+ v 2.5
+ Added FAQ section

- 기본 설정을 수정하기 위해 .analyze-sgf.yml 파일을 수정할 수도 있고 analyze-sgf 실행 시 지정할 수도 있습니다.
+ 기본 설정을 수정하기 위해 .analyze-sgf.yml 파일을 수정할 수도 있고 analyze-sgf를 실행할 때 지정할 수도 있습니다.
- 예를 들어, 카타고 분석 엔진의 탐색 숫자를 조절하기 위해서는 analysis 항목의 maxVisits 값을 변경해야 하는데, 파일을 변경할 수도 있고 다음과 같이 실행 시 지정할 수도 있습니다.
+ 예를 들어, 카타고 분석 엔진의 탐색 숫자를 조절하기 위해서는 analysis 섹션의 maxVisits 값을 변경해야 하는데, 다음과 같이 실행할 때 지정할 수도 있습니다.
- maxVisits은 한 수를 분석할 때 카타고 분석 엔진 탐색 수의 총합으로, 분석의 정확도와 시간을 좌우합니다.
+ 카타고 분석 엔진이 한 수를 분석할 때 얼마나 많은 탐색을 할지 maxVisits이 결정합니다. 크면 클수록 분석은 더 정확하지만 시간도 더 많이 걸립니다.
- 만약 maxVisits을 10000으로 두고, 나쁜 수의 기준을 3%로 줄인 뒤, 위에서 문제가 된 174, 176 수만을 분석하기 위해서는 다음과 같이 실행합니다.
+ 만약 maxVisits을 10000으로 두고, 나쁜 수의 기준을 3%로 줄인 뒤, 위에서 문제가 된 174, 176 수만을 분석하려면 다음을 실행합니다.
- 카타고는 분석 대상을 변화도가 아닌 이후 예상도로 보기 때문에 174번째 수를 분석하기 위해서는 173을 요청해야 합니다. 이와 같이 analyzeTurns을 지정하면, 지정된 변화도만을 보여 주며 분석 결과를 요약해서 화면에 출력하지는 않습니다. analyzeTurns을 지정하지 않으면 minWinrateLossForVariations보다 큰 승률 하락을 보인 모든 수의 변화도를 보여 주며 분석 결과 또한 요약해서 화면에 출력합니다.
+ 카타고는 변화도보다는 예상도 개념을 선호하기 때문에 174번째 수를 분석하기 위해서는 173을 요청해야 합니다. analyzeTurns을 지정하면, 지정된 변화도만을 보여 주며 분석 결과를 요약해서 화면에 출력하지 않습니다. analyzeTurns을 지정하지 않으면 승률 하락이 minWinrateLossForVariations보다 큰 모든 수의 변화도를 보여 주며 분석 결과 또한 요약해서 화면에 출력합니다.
###
• Task objective: When a line of the records holds the word "위해서는", copy that line.

• Your solution:
- 예를 들어, 카타고 분석 엔진의 탐색 숫자를 조절하기 위해서는 analysis 항목의 maxVisits 값을 변경해야 하는데, 파일을 변경할 수도 있고 다음과 같이 실행 시 지정할 수도 있습니다.
+ 예를 들어, 카타고 분석 엔진의 탐색 숫자를 조절하기 위해서는 analysis 섹션의 maxVisits 값을 변경해야 하는데, 다음과 같이 실행할 때 지정할 수도 있습니다.
- 만약 maxVisits을 10000으로 두고, 나쁜 수의 기준을 3%로 줄인 뒤, 위에서 문제가 된 174, 176 수만을 분석하기 위해서는 다음과 같이 실행합니다.
- 카타고는 분석 대상을 변화도가 아닌 이후 예상도로 보기 때문에 174번째 수를 분석하기 위해서는 173을 요청해야 합니다. 이와 같이 analyzeTurns을 지정하면, 지정된 변화도만을 보여 주며 분석 결과를 요약해서 화면에 출력하지는 않습니다. analyzeTurns을 지정하지 않으면 minWinrateLossForVariations보다 큰 승률 하락을 보인 모든 수의 변화도를 보여 주며 분석 결과 또한 요약해서 화면에 출력합니다.
+ 카타고는 변화도보다는 예상도 개념을 선호하기 때문에 174번째 수를 분석하기 위해서는 173을 요청해야 합니다. analyzeTurns을 지정하면, 지정된 변화도만을 보여 주며 분석 결과를 요약해서 화면에 출력하지 않습니다. analyzeTurns을 지정하지 않으면 승률 하락이 minWinrateLossForVariations보다 큰 모든 수의 변화도를 보여 주며 분석 결과 또한 요약해서 화면에 출력합니다.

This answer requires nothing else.